- Opening Delimiter -
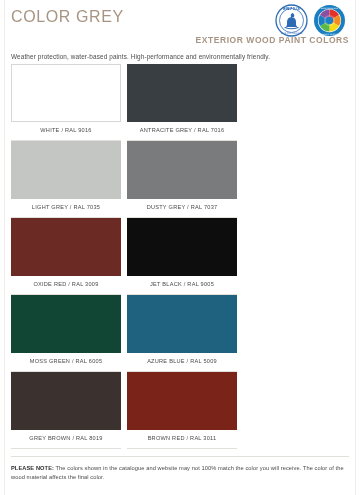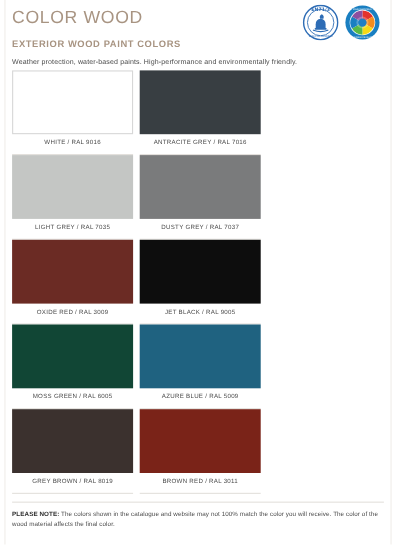--- a/index.html
+++ b/index.html
@@ -139,7 +139,7 @@
   <div class="side-rule right"></div>
 
   <div class="header">
-    <h1 class="title">COLOR WOOD</h1>
+    <h1 class="title">COLOR GREY</h1>
     <div class="subtitle">EXTERIOR WOOD PAINT COLORS</div>
     <div class="tagline">Weather protection, water-based paints. High-performance and environmentally friendly.</div>
 

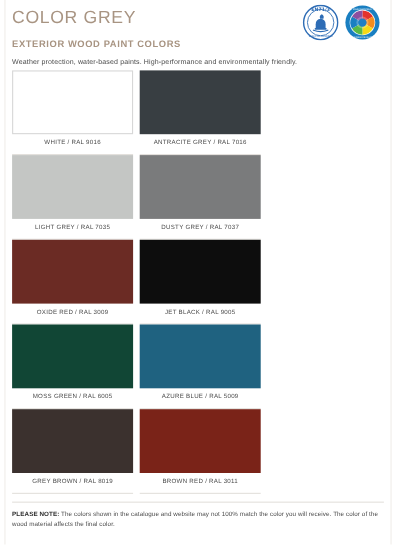--- a/index.html
+++ b/index.html
@@ -45,6 +45,7 @@
     color: #a89482;
     margin: 9px 0 0 0;
     line-height: 11px;
+    text-align: right;
   }
   .tagline {
     font-size: 6.4px;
- Closing Delimiter -
■ **WHAT TO WORK ON**: The finished answer is an exact repetition of the listing, with every picture removed.

■ **RESULT BELOW**:
--- a/index.html
+++ b/index.html
@@ -139,7 +139,7 @@
   <div class="side-rule right"></div>
 
   <div class="header">
-    <h1 class="title">COLOR WOOD</h1>
+    <h1 class="title">COLOR GREY</h1>
     <div class="subtitle">EXTERIOR WOOD PAINT COLORS</div>
     <div class="tagline">Weather protection, water-based paints. High-performance and environmentally friendly.</div>
 

--- a/index.html
+++ b/index.html
@@ -45,6 +45,7 @@
     color: #a89482;
     margin: 9px 0 0 0;
     line-height: 11px;
+    text-align: right;
   }
   .tagline {
     font-size: 6.4px;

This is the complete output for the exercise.